その日まではそれはただの不思議な一件でしかなかったのだ。
それが今日打ち崩された。
普段被っている冷静な仮面を捨て去って叫び出し、その犯人を殴って解決してしまいたかった。
…今日の、昼休みの事だった。
その日は確かいつもより生徒が騒々しかったのを覚えている。
こちらはどこかの馬鹿のおかげで頭を悩ませたりしているというのに。
しかし俺はその騒ぎの原因を調べようともせずにいる。
もし、その騒ぎのが生徒会まで伝わるならば、そこで始めて生徒会が動くべきだろう。それが俺の考えだ。
楽観視…いや、そもそもそれを問題とすら見ていなかった。
しかし問題としていたからと言って……何が出来たのかと言う類の問題ではあったが。
昼休みの放送が急に途切れた。
「……?」
購買で買ったパンをかじりながら、携帯と電子辞書の計算機を使ってどれほど金を浮かせられるか計算してた手を止める。

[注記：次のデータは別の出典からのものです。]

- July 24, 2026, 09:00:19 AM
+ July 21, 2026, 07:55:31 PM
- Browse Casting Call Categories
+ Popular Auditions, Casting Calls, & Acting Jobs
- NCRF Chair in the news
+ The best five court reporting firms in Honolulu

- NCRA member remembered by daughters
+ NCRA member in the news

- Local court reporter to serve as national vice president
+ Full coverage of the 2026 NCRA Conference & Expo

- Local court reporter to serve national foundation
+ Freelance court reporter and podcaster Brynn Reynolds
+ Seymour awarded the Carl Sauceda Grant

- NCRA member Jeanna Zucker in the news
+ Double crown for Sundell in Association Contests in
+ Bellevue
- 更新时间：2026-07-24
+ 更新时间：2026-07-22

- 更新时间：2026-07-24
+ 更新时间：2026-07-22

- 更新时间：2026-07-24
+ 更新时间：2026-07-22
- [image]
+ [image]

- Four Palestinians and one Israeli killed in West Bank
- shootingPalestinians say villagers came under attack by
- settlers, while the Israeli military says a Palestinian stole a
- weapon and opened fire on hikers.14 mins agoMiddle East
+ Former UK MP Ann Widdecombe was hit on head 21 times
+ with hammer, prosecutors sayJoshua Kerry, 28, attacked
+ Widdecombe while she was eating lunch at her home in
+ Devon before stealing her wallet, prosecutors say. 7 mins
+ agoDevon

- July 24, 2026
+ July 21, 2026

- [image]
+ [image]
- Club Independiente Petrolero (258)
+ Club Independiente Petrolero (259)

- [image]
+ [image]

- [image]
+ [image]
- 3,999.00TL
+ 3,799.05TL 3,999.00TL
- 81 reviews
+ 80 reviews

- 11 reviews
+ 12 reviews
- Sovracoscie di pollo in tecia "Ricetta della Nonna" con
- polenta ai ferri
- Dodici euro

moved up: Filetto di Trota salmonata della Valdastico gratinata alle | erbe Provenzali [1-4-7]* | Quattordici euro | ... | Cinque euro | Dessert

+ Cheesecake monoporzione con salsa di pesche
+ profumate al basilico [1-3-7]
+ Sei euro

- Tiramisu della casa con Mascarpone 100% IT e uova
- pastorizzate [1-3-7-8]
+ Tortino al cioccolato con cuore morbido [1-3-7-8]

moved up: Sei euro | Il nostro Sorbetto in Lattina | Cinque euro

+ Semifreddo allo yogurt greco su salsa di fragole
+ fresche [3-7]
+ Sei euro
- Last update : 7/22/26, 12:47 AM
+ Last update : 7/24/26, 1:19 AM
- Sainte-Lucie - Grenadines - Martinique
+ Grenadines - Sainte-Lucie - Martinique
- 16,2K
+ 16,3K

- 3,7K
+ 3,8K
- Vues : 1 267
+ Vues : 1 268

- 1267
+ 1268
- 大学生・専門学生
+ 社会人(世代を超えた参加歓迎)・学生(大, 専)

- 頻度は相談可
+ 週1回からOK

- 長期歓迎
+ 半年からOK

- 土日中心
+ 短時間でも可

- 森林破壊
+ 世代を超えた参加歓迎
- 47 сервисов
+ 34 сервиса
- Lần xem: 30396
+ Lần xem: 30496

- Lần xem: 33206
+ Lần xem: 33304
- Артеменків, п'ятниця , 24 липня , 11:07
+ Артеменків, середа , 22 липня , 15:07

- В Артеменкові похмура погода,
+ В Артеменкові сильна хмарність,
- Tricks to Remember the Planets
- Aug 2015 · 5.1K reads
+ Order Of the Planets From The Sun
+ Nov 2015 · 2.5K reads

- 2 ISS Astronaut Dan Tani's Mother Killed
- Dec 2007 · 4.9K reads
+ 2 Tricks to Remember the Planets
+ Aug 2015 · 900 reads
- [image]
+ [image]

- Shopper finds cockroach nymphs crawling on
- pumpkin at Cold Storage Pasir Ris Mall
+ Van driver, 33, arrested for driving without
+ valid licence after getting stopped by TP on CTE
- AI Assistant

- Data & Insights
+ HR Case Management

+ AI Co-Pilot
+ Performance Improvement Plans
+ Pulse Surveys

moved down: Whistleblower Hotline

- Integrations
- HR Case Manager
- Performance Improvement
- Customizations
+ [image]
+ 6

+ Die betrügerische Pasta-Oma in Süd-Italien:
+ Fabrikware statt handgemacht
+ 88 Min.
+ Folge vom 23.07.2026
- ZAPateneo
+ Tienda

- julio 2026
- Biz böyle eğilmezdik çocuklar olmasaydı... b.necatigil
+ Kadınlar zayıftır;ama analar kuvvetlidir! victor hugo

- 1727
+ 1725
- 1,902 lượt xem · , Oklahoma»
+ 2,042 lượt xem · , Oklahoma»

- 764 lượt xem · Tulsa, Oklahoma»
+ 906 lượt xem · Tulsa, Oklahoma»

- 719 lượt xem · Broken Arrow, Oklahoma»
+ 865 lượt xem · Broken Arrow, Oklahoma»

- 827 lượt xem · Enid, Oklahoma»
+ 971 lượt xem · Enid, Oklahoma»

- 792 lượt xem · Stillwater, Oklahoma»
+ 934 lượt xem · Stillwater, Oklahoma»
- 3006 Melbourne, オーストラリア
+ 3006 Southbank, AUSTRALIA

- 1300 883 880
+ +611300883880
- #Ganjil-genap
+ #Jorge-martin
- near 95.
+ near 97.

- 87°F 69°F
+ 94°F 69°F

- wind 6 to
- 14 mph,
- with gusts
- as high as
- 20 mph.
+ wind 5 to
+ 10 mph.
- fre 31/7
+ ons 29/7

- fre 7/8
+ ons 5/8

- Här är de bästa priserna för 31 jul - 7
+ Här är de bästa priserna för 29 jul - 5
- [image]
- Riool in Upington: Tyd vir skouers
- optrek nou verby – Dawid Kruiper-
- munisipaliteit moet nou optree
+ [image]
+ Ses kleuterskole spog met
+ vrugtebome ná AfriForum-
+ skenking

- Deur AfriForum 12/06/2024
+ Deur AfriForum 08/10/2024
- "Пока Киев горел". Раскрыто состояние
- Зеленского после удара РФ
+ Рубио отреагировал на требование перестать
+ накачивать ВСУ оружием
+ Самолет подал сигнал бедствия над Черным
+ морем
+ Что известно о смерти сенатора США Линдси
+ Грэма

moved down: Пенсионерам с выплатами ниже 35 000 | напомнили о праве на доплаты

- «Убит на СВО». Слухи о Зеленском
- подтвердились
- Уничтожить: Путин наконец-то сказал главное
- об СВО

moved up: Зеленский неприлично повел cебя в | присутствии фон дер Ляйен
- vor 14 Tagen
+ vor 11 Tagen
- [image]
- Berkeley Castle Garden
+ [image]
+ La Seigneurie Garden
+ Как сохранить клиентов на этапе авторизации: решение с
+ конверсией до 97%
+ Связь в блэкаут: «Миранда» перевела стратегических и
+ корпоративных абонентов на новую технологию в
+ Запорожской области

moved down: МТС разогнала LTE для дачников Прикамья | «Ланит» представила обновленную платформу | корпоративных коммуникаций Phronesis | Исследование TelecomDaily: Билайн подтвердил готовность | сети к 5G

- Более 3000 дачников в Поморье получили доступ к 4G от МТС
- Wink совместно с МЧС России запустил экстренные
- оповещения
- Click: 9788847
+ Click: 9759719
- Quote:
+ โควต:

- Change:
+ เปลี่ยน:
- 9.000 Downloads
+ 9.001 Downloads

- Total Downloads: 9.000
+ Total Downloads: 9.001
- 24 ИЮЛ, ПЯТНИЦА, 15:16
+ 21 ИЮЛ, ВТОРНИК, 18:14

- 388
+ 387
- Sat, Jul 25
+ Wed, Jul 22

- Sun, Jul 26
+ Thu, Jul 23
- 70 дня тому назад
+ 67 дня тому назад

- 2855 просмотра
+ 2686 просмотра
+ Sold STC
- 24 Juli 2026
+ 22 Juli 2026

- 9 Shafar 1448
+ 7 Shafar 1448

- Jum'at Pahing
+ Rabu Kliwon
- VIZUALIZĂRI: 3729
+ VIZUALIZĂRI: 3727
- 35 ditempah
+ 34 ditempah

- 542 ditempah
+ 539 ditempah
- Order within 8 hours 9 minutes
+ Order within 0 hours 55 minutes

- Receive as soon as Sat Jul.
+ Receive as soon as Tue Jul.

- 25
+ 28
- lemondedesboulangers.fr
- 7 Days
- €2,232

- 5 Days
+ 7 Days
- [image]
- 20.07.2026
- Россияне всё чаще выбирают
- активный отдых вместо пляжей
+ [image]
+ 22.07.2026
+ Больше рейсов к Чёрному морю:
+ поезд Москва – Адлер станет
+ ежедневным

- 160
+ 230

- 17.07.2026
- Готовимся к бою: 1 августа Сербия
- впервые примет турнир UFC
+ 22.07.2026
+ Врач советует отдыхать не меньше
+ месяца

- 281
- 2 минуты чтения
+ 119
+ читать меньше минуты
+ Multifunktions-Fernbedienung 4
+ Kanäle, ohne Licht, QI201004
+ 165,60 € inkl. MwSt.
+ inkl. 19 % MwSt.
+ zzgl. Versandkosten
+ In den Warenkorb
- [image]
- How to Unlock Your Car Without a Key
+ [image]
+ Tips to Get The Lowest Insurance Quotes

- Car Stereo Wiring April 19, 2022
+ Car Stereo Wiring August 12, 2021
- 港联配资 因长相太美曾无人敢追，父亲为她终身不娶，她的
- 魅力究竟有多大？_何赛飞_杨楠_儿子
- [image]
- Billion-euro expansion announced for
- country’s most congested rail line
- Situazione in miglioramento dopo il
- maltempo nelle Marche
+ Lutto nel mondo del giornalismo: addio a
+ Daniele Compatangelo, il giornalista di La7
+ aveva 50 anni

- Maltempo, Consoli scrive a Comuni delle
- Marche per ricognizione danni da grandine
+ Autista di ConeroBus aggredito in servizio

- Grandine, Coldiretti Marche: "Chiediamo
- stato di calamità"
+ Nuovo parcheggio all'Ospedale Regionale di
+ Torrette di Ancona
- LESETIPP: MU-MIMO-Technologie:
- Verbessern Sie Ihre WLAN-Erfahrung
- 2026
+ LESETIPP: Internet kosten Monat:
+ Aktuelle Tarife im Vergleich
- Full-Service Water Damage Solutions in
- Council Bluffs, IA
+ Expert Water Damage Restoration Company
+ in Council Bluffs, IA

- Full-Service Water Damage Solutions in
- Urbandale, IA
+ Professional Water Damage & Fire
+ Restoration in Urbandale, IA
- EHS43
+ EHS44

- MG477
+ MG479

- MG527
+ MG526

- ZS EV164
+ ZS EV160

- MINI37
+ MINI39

先ほどまで流れていたカノンは止み、生徒達は何が起こったのかとざわざわしていた。
そして沈黙していたスピーカーからブツッ、とスイッチを入れたような音がした。
緊急の放送なら木琴の音を挟んでから教師なりなんなりが話す筈だがこれは──?
『どうも…Kです…』
ノイズ混じりに聞き取りづらい声だったが確かに今…Kと名乗った。
ざわざわと大きくなり始めたざわめきを無視して席を立った。
…数日前に目安箱に入れてあった手紙にも"K"と言う奴が関わっていた。
今放送室にはどんな形であれKに関わる人物が居る筈だ。
どうやら同時に多発した事件の黒幕はコイツらしい。これ以上俺の統治下で好き勝手させねぇぞ馬鹿。
俺は放送室へと走った。
俺が着くとすでに教師が放送室の前に居て、扉を開けようとしていた。
その中の一人がこちらに気づいたが無視。
「あ、君は生徒会長の─」
「弁償します」
教師が何か言ったような気もしたが俺は走ってついた慣性ごと扉に向かって蹴りを放つ。
「キャアッ!!??」
意外とそれほど大きく蹴りの音は響かなかった。
ドアの蝶番はひしゃげ、亀裂の入った材木の向こうに二人の女生徒の姿が見えた。
再び蹴りを放つと扉は開いた。
「………」
茫然としている教師を除けて放送室に入ると一人は縮こまり。一人は気絶していた。
「…ごめんなさい…………ごめんなさいっ…!」
「君がやったのかね?」
ごめんなさい、をただ呟くその女生徒を見下ろして聞いた。
その女生徒は指の血が止まるほど白く、手で警棒のような物を握りしめていた。
「…ごめんなさい……!」
「…大丈夫か?」
後ろから無能な教師が声を掛ける。少しは自分で確認したらどうだ。
「どうやら混乱状態にあるようです」
「おや、喜緑君」
気づけばいつの間にか喜緑君がそこにいた。
彼女は女生徒へ近づくと優しく手を握り、警棒を握りしめる指を一つ一つ剥がした。
「ごめんなさい、…ごめんなさいっ………!」
ぼろぼろ、と涙まで流し始めた女生徒の対応に困る教師。
それも喜緑君が対処してくれた。
「先生。どうやら落ち着くまで私達に任せていただけませんか?」
「い、いやしかし…」
無能な上に臆病ででしゃばりとはどういう教師だ?
「先生、私からもそれが最善だと思います。今何を聞いても無駄です」
「そうか?なら任せるが…」
自分の責任では無いとでも言いたいのだろう。
喜緑君が女生徒の肩を持ち、たどたどしい足取りながら歩き始めたのを確認すると教師は道を開けた。
俺もその後に続く…前にテープを回収する。
走っていたら放送が全く耳に残らなかった。手がかりとしても有力だろう。
テープをポケットに入れると喜緑君の後を追って生徒会室へと向かった。